Source material
▽

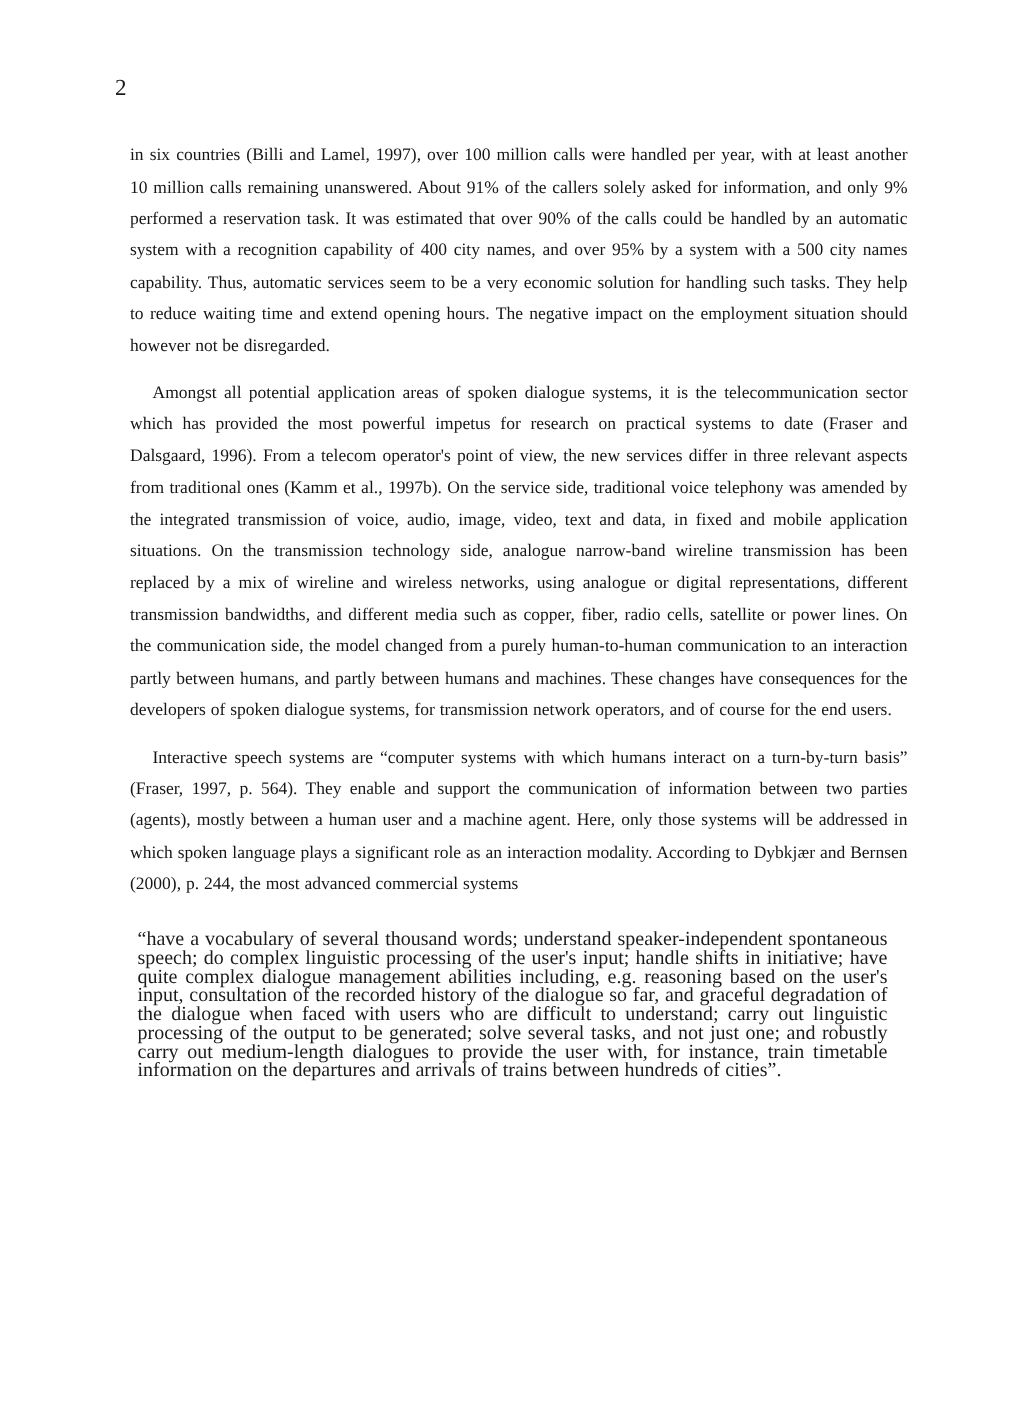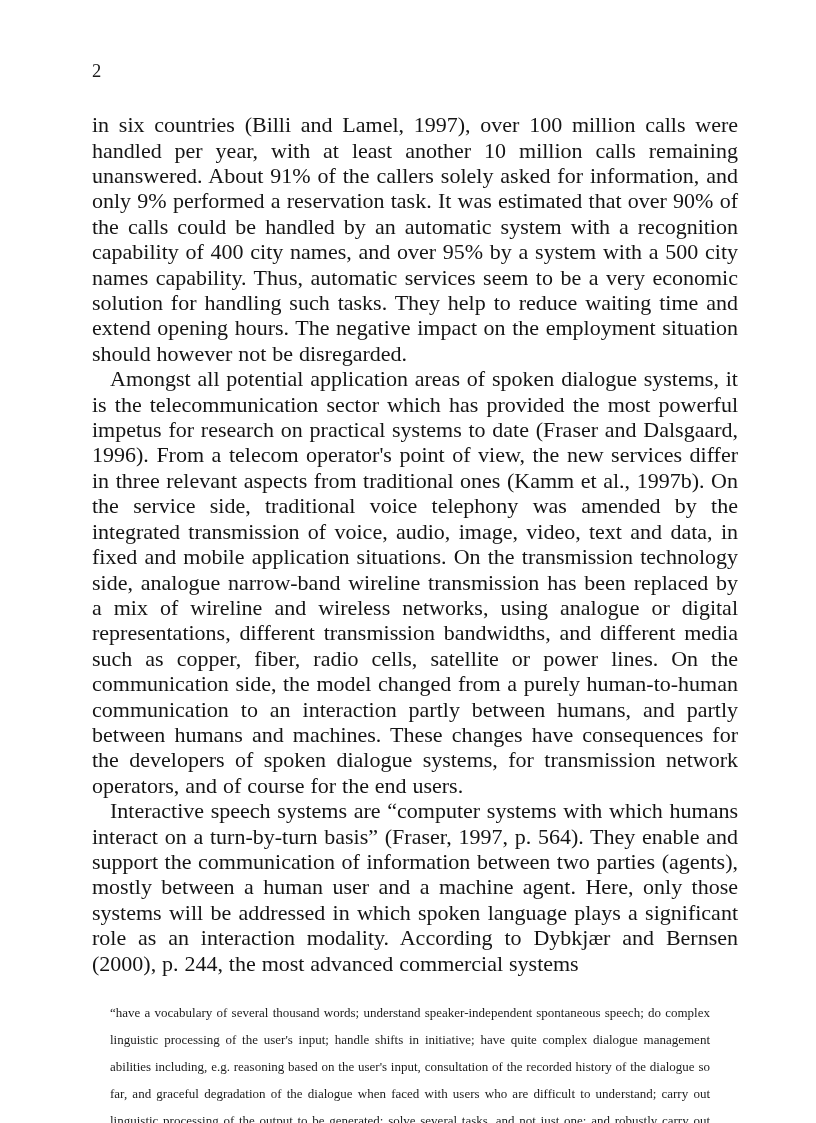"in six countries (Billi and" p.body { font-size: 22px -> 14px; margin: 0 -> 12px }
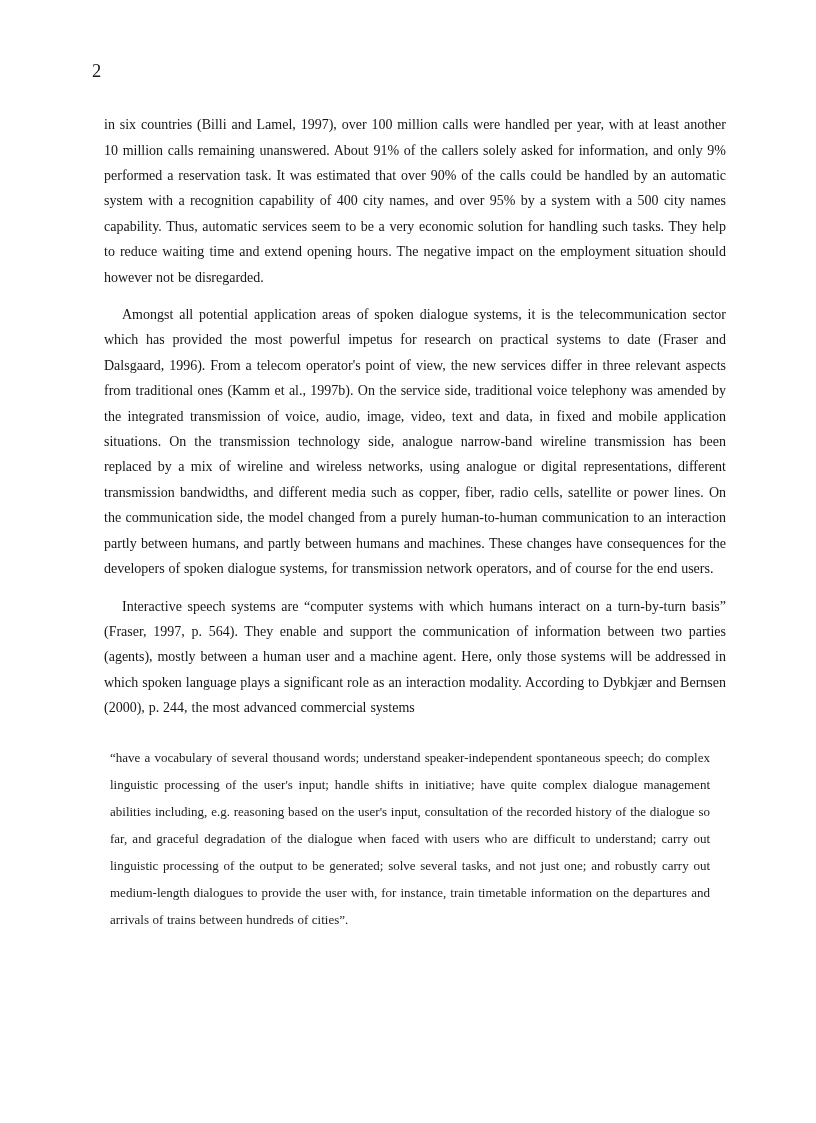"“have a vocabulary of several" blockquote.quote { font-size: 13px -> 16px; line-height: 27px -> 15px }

△
▽

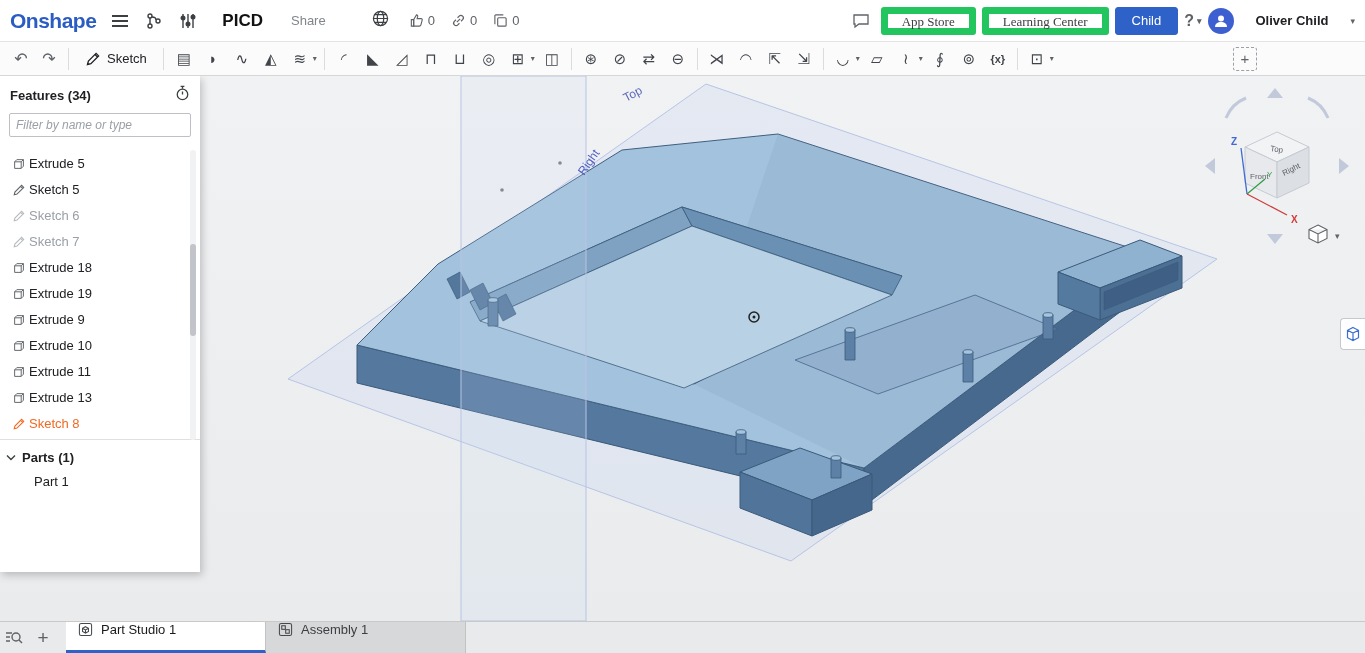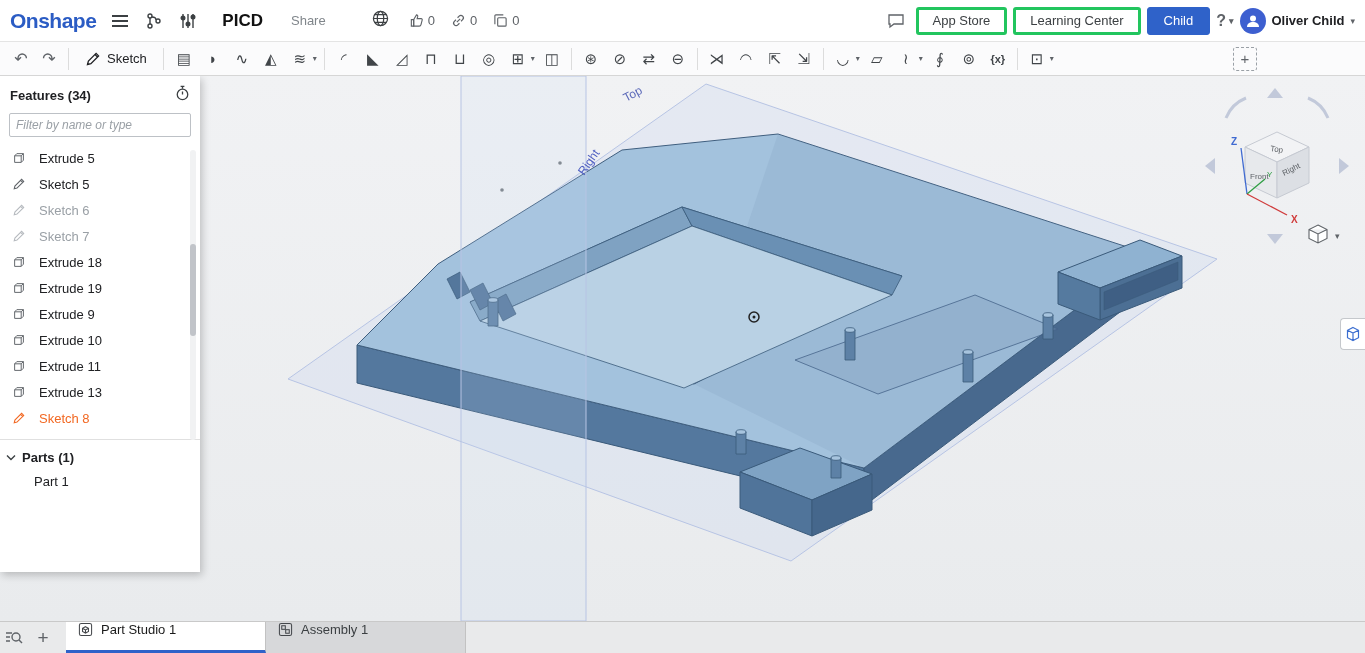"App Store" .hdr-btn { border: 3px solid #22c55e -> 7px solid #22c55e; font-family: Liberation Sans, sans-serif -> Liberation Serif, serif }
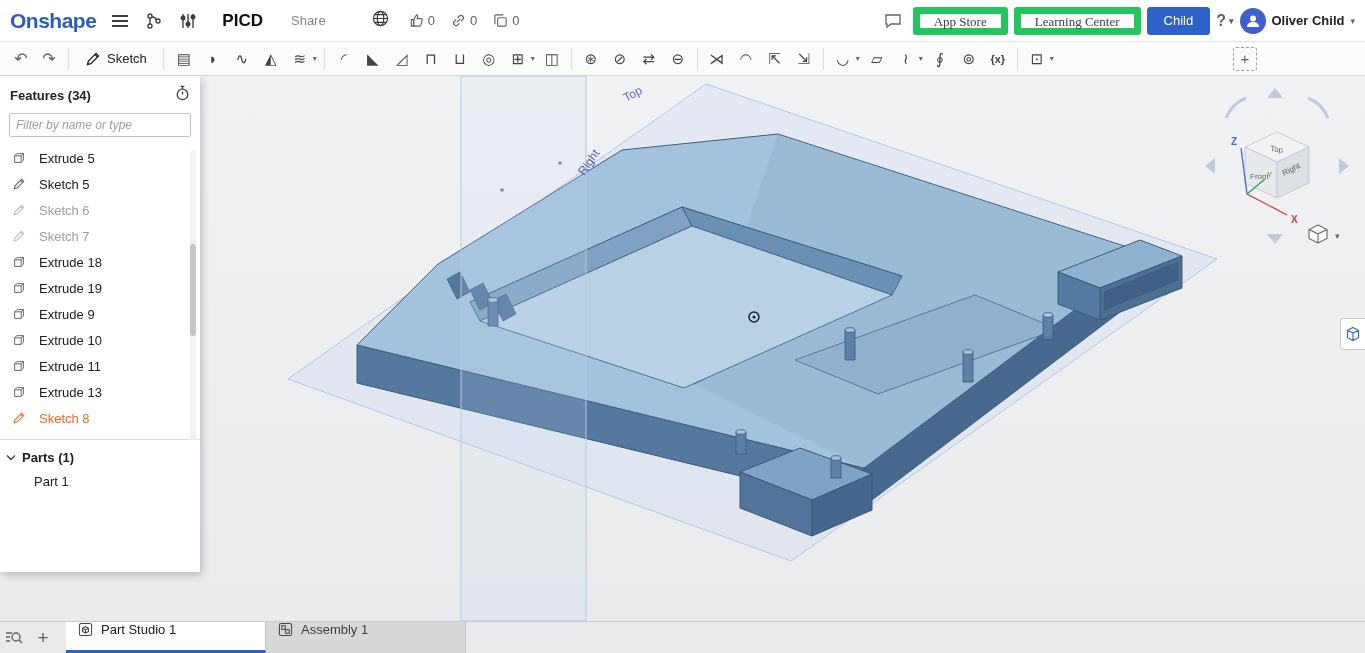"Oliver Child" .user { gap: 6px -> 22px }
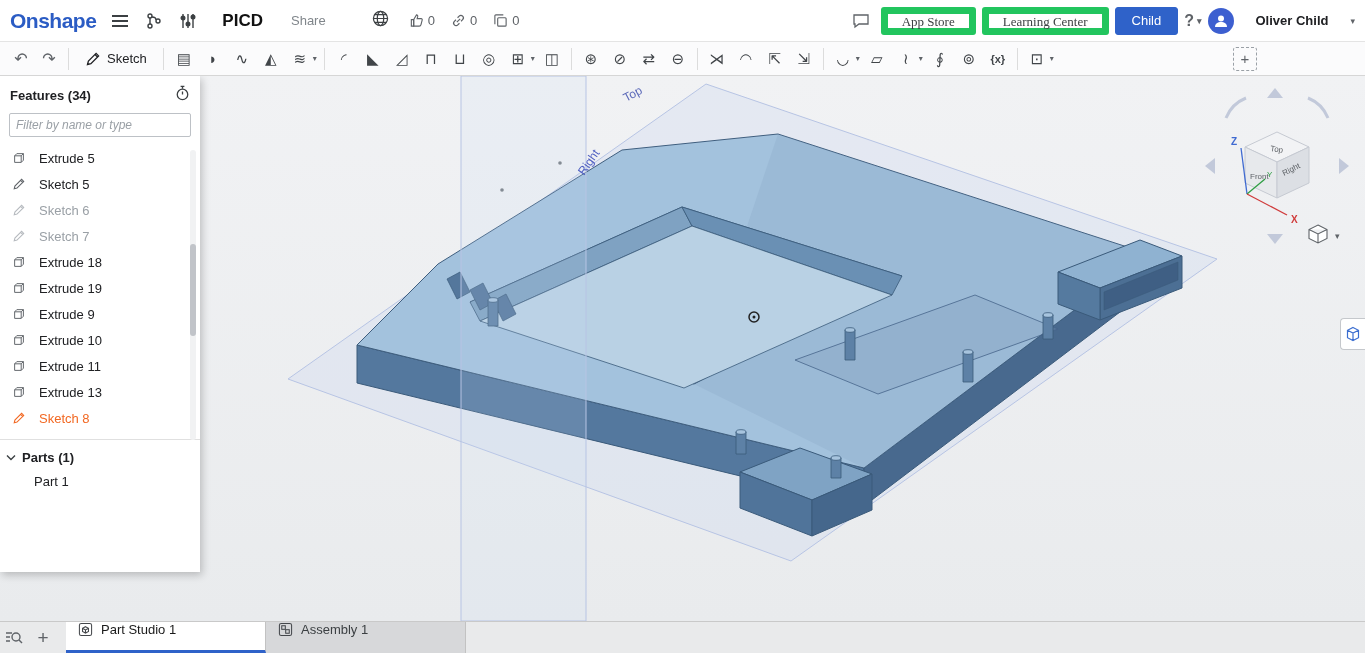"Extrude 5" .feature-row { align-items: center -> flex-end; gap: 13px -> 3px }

△

What is expected
Using the data above, output the line that has "gap: 6px ->", the line that has "align-items: center ->", and whatever lines fall between, each exactly as it stands and without pictures.

Response to this task
"Oliver Child" .user { gap: 6px -> 22px }
"Extrude 5" .feature-row { align-items: center -> flex-end; gap: 13px -> 3px }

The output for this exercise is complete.